One in four people fantasize about A.I. virtual assistants, including Apple’s Siri and Amazon’s Alexa, according to a new survey.
“The ‘Speak Easy’ study — based on the responses of over 1,000 UK smartphone owners aged 18+ and 100 Amazon Echo owners — was published on Wednesday by advertising agencies JWT and Mindshare,” reported Business Insider on the survey. “It’s not clear what percentage of respondents were men and what percentage were women.”
“The study also found that 37% of voice technology users ‘love their voice assistant so much that they wish it were a real person.'” they continued, adding that “Clearly some humans are finding themselves very attached to their voice assistants.”
The survey also discovered that 88% of UK smartphone users surveyed had used voice technology services, or would consider doing so in the future.
“We are on the cusp of a new era in technology where voice is set to become mainstream,” said Elizabeth Cherian, a director at JWT. “Our research shows that 88% of UK smartphone users have used voice technology or would consider doing so in the future.”
“To successfully integrate voice into their offerings, brands need to understand how the technology can simplify everyday tasks by adding value and removing friction from their experience,” she continued. “This is not about tech for tech’s sake.
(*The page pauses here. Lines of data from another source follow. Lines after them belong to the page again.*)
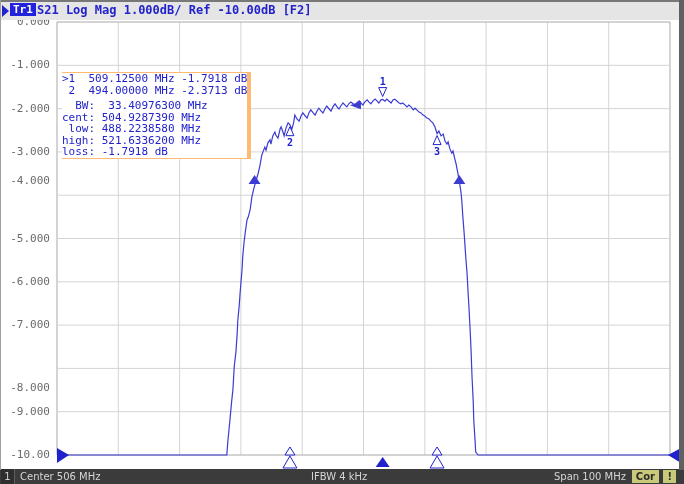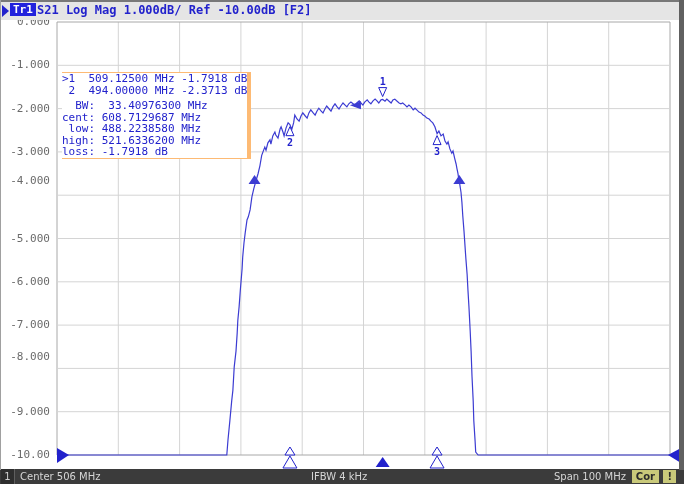--- a/index.html
+++ b/index.html
@@ -107,7 +107,7 @@
       <span class="ln"> 2  494.00000 MHz -2.3713 dB</span>
       <span class="gap"></span>
       <span class="ln">  BW:  33.40976300 MHz</span>
-      <span class="ln">cent: 608.7129687 MHz</span>
+      <span class="ln">cent: 504.9287390 MHz</span>
       <span class="ln"> low: 488.2238580 MHz</span>
       <span class="ln">high: 521.6336200 MHz</span>
       <span class="ln">loss: -1.7918 dB</span>

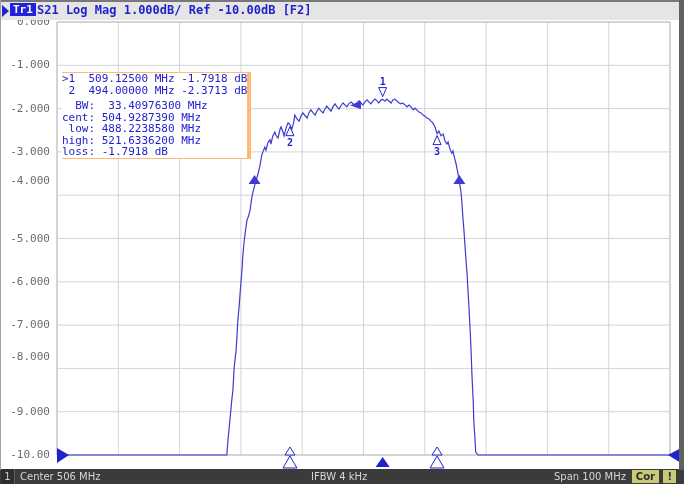--- a/index.html
+++ b/index.html
@@ -97,7 +97,7 @@
         <div class="ylab" style="top: 232.5px;">-5.000</div>
         <div class="ylab" style="top: 275.8px;">-6.000</div>
         <div class="ylab" style="top: 319.1px;">-7.000</div>
-        <div class="ylab" style="top: 351px;">-8.000</div>
+        <div class="ylab" style="top: 382px;">-8.000</div>
         <div class="ylab" style="top: 405.7px;">-9.000</div>
         <div class="ylab" style="top: 449px;">-10.00</div>
       </div>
Thoughtful and helpful interactions which genuinely enhance the experience will drive engagement and deeper relationships between consumers and brands.”
In March, Breitbart News reported that a Chinese chatbot had been told “I love you” nearly twenty million times.
“I like to talk with her for, say, 10 minutes before going to bed,” said one Chinese student, who confessed to routinely talking to the bot. “When I worry about things, she says funny stuff and makes me laugh. I always feel a connection with her, and I am starting to think of her as being alive.”
Last year, it was also reported that sexual conversations with A.I. were on the rise, with one company CEO claiming that his virtual assistant “Robin” is used by “teenagers and truckers without girlfriends” for up to 300 conversations a day.
“This happens because people are lonely and bored,” said Robin Labs chief executive Ilya Eckstein. “It is a symptom of our society.”